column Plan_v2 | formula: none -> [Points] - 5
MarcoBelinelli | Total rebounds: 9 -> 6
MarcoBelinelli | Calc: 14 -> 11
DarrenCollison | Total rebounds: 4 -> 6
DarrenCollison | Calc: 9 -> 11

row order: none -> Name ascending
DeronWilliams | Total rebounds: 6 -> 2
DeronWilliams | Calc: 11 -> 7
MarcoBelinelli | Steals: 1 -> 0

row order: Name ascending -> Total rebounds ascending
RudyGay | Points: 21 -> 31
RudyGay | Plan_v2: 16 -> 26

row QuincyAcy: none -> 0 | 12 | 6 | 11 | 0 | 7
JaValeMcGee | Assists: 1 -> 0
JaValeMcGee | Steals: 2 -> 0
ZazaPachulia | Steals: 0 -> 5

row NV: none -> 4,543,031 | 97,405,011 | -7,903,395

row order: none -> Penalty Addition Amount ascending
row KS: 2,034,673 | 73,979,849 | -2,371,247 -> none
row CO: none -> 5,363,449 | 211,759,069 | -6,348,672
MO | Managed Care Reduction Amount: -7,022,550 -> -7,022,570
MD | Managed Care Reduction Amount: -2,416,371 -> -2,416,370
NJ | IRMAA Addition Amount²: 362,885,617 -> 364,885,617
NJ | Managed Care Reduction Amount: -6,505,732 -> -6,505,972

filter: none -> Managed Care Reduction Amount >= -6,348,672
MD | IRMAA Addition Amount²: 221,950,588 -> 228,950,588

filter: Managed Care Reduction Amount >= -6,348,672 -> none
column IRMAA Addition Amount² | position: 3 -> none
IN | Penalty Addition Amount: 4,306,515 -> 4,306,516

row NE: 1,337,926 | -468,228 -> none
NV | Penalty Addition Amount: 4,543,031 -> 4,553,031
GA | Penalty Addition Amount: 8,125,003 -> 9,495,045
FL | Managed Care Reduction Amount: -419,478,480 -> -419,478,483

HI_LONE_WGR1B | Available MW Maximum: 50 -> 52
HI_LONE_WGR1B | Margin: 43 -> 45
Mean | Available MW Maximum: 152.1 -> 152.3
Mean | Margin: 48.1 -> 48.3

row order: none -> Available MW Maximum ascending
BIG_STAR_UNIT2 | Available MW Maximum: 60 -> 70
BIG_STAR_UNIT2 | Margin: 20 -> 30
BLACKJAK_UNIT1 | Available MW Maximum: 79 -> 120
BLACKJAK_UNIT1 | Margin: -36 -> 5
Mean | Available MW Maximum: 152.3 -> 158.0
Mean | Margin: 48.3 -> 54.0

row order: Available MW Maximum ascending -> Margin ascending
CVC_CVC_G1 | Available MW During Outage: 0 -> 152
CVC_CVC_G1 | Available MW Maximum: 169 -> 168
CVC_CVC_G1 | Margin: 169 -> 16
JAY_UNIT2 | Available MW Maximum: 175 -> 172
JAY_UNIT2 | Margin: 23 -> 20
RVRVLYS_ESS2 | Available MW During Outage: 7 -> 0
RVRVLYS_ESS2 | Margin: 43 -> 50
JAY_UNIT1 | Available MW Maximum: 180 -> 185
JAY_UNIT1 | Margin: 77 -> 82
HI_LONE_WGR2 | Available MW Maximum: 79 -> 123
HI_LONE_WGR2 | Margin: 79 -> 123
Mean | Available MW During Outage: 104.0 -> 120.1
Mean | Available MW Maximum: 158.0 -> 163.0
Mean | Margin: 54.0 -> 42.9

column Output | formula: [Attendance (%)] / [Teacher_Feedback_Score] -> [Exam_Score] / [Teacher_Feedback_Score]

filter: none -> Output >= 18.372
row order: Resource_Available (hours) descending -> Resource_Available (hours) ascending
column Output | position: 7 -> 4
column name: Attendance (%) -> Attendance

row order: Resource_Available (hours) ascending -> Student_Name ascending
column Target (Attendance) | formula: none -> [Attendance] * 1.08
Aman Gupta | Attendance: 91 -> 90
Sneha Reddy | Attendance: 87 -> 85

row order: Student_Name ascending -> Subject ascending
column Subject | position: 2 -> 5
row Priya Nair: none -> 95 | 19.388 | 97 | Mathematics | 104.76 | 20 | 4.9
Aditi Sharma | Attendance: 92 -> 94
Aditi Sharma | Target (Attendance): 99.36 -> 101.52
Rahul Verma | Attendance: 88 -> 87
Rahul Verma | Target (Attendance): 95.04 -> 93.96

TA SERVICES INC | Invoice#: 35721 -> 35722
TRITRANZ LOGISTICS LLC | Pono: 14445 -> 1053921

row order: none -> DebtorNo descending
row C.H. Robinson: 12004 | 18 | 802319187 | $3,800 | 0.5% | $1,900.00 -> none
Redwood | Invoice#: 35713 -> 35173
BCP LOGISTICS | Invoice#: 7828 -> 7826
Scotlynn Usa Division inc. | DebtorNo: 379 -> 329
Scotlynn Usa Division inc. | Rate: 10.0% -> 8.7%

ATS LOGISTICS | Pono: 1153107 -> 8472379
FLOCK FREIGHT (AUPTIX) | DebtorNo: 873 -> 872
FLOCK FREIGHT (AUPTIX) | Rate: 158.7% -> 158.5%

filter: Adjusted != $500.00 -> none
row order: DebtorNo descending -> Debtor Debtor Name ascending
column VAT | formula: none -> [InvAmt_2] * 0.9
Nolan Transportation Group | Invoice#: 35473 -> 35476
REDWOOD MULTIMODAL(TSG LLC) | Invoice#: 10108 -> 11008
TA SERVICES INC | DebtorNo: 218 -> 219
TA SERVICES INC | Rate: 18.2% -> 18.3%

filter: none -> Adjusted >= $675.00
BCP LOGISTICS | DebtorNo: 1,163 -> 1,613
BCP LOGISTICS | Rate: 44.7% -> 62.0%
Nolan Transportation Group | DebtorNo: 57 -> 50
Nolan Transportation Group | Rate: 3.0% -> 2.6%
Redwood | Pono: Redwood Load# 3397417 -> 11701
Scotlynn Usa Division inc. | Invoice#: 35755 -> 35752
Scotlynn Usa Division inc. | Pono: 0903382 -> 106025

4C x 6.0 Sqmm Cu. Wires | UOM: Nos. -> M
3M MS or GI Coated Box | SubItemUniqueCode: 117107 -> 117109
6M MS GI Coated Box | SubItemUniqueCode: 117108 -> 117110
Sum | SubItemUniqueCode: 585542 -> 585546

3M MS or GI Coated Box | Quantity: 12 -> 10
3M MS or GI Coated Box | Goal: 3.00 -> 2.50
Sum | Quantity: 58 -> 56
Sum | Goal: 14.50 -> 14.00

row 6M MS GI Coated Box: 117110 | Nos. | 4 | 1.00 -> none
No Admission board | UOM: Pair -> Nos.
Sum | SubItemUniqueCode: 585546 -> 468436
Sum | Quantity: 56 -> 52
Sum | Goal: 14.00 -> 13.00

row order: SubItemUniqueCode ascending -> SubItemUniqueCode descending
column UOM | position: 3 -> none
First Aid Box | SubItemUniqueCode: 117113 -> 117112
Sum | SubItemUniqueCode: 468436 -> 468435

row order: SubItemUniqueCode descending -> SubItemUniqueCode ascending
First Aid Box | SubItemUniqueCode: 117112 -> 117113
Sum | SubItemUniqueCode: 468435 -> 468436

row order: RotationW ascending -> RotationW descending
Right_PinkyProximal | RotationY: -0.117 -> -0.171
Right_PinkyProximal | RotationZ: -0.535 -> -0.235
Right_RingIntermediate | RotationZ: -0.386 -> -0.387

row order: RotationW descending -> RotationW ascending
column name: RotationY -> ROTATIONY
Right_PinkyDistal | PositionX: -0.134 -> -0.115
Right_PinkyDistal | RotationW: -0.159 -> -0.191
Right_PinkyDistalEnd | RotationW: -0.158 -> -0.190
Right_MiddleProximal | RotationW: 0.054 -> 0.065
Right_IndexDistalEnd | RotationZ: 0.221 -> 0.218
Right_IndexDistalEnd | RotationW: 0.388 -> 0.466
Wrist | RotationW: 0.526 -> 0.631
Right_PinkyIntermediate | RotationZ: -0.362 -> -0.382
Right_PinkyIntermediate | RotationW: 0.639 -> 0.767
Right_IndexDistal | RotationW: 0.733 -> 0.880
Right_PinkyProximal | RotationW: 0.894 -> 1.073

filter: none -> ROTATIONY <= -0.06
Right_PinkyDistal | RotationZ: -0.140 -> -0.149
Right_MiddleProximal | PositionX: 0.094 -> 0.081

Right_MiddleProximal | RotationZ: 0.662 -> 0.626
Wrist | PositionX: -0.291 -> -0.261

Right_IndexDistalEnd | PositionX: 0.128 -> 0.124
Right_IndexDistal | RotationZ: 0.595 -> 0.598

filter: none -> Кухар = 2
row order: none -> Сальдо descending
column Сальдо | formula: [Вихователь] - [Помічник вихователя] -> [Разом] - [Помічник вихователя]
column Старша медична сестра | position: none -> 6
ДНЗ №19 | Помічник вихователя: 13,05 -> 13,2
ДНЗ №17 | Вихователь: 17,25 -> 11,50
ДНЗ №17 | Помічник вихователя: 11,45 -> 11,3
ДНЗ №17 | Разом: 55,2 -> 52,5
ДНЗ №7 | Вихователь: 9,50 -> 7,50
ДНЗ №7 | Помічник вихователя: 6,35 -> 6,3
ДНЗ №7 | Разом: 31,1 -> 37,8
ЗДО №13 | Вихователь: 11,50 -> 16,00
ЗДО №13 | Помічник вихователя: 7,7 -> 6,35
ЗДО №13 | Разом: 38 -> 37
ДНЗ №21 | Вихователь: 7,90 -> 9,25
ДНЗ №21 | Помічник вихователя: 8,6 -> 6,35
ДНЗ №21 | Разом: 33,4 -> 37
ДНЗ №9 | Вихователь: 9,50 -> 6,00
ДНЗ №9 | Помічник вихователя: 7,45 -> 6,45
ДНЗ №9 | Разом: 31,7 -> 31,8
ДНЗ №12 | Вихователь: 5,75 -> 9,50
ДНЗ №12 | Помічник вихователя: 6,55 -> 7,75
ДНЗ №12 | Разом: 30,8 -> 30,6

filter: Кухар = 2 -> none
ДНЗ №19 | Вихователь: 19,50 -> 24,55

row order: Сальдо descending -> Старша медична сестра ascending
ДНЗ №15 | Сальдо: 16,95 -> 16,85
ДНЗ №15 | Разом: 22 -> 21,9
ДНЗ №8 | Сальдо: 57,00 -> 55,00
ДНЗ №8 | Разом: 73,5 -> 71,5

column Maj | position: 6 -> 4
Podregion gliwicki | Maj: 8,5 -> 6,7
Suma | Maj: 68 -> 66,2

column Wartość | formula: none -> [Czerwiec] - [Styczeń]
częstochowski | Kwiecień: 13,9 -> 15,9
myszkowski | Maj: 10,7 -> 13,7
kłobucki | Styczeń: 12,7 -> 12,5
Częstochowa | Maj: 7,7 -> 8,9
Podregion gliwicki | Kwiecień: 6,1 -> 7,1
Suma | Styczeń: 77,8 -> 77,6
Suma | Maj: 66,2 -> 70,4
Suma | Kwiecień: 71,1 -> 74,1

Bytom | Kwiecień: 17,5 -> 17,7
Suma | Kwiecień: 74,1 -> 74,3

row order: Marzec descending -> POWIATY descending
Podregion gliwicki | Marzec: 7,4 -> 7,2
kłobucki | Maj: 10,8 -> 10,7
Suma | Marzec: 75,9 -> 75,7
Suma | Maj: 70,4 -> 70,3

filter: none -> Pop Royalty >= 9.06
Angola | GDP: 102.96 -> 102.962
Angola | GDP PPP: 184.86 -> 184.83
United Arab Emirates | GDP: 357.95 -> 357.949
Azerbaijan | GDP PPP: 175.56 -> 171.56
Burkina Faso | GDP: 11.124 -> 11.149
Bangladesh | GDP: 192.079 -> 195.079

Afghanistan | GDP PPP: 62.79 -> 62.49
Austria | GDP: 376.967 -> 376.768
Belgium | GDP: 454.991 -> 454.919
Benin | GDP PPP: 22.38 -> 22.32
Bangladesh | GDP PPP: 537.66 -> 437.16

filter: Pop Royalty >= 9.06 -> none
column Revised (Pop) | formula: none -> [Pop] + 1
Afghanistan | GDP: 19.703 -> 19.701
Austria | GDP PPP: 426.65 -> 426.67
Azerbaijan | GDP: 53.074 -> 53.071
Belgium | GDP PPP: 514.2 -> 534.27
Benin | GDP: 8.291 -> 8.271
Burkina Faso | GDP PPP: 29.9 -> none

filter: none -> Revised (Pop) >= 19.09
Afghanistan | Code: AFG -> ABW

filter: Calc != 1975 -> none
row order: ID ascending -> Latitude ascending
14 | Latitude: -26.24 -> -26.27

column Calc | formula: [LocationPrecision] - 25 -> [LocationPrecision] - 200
########################################
## What is expected
From the listing above, pick out each line where the word "Кухар" appears.

## Task answer
filter: none -> Кухар = 2
filter: Кухар = 2 -> none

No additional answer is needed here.